AK Parti’nin güç kazanmaya başladığı dönemde, askeri yetkililer Öcalan’ı ziyaret ederek “Böyle düşük yoğunluklu savaş stratejisi izlediği müddetçe muhatap alınmayacağını, eğer muhatap alınmak istiyorsa savaşı kızıştırması gerektiği” öğüdünü veriyor.
İlk yıllarda Öcalan AK Parti’ye güvenmiyor. Hatta “AK Parti, PKK ile askerin arasını bozmaya çalışıyor” diyerek iktidara mesafeli duruyor.
İKTİDAR OYUNUNA GENÇLER KURBAN VERİLİYOR
Bütün bunları hep beraber yaşadık. Bilinmeyen olaylar değil. Zamanında gazetelere haber olduğunda hepimiz şaşırıp “Nasıl olur?” demiştik.
Ama geldiğimiz noktada bütün bunların unutulacağını düşündüğüm için yeniden dikkatinizi çekmek istedim.
Devlet içindeki güç odaklarının, PKK ve neden olduğu çatışma ortamı üzerinden bir iktidar savaşı verdiklerini hatırladığımızda şimdiki ‘Barış süreci’ daha bir kıymetli oluyor.
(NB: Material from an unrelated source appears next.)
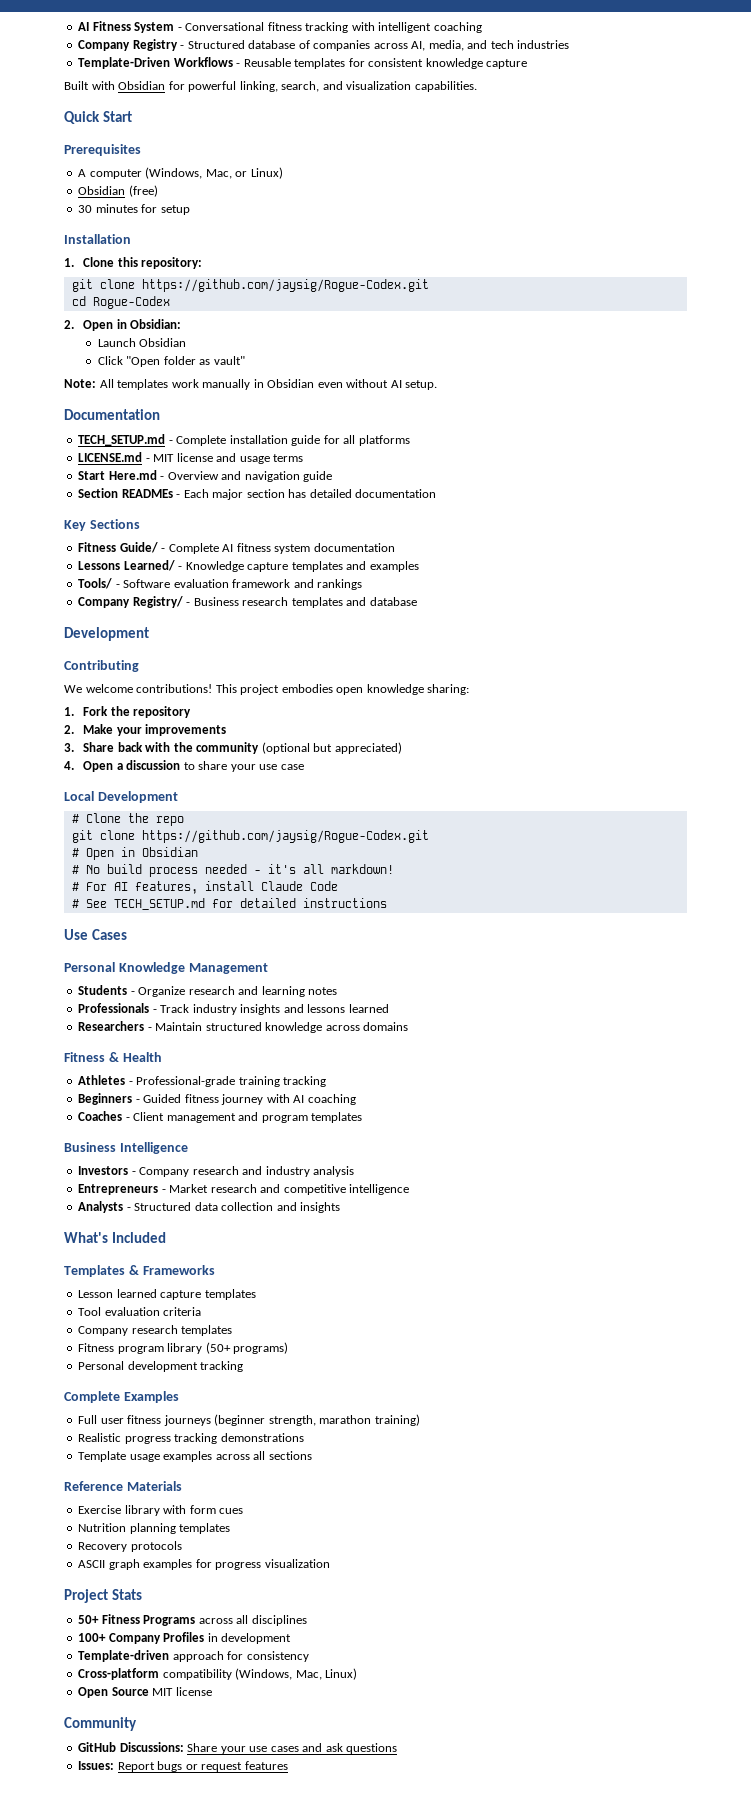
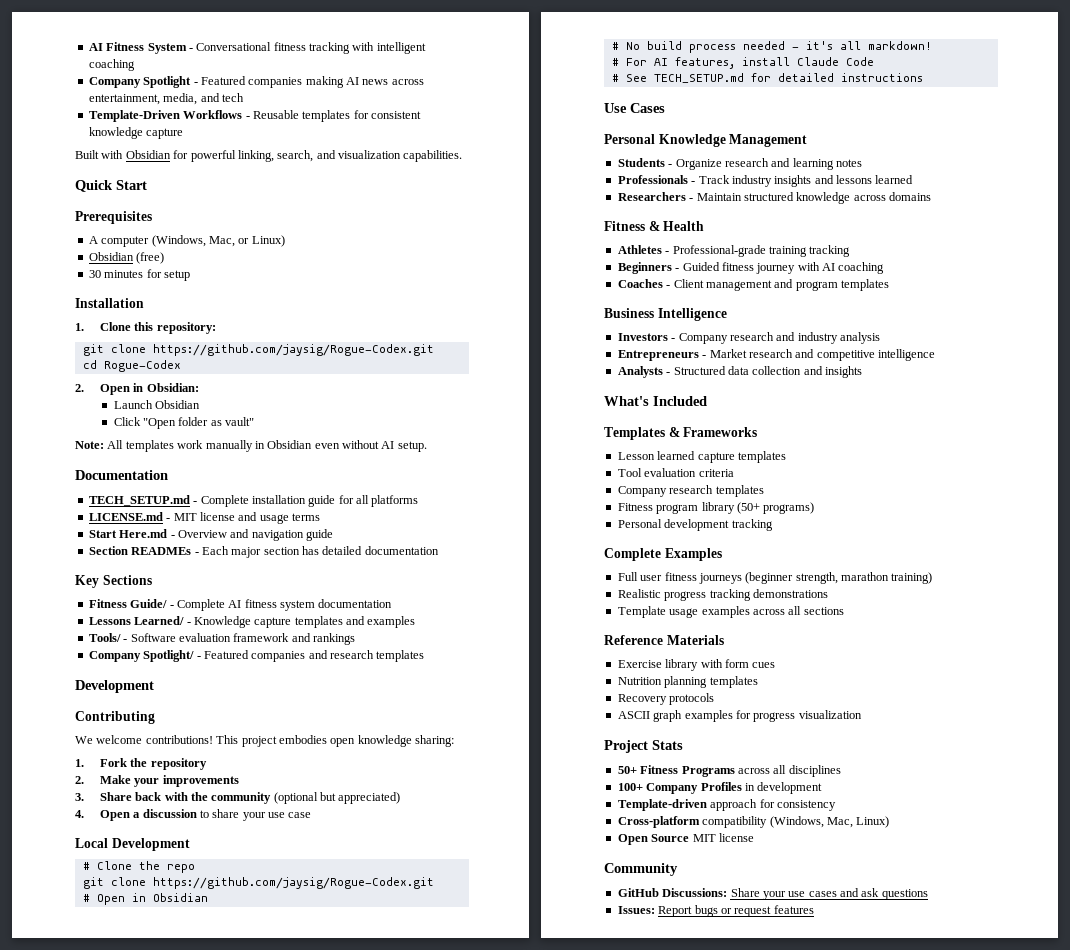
- Company Registry - Structured database of companies across AI, media, and tech industries
+ Company Spotlight - Featured companies making AI news across entertainment, media, and tech
- Company Registry/ - Business research templates and database
+ Company Spotlight/ - Featured companies and research templates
PKK’nın artırdığı veyahut azalttığı şiddetle iktidar oyunu oynuyorlar.
Gencecik çocuklarımız “Ülkenin birliğini koruyoruz, PKK’ya taviz vermiyoruz, Öcalan’ı muhatap almıyoruz” yalanıyla iktidar savaşına kurban veriliyor.
Bu, Türkiye’nin birliğini, bütünlüğünü, huzurunu isteyenlerin savaşı değil.
Şimdi bir barış süreci var.
Belki de ilk defa bir muhatap var. Ve ilk defa birileri bütün açıklığı ile süreci yöneterek bu işi bitirmeye çalışıyor.
Biter mi? Göreceğiz.
Tamam, üslup sorunlu olabilir. Tamam, yöntem sorunlu olabilir. Tamam, bir özensizlik var ama geçmiş dönemlerdeki PKK-devlet ilişkisine baktığımızda Başbakan Erdoğan’ın ve hükumetin bu açık muhataplığının ne kadar kıymetli olduğunu şimdi daha iyi anlıyoruz.
Barış süreci tam da “Türkiye bölünüyor, PKK’ya taviz veriliyor, Öcalan serbest kalacak” endişesi taşıyanların daha çok desteklemesi gereken bir süreç
Çünkü devlet içindeki odaklar tam da bu hassasiyeti kendilerine malzeme yaparak PKK vasıtasıyla gencecik çocukların canı üzerinden bir iktidar oyunu oynuyorlar.
Şimdi başlamış olan süreç sekteye uğradığında bu ülkenin daha kaç gencinin bu iktidar oyunlarına kurban verileceğini düşünmek hepimizin görevi.
PKK ile yürütülen savaşta bilin ki ne biz varız ne de bizim önemsediğimiz değerler.
PKK ile bu sorunu savaşarak bitirmeyenler, şimdi barışarak da bitirilmesini istemiyorlar.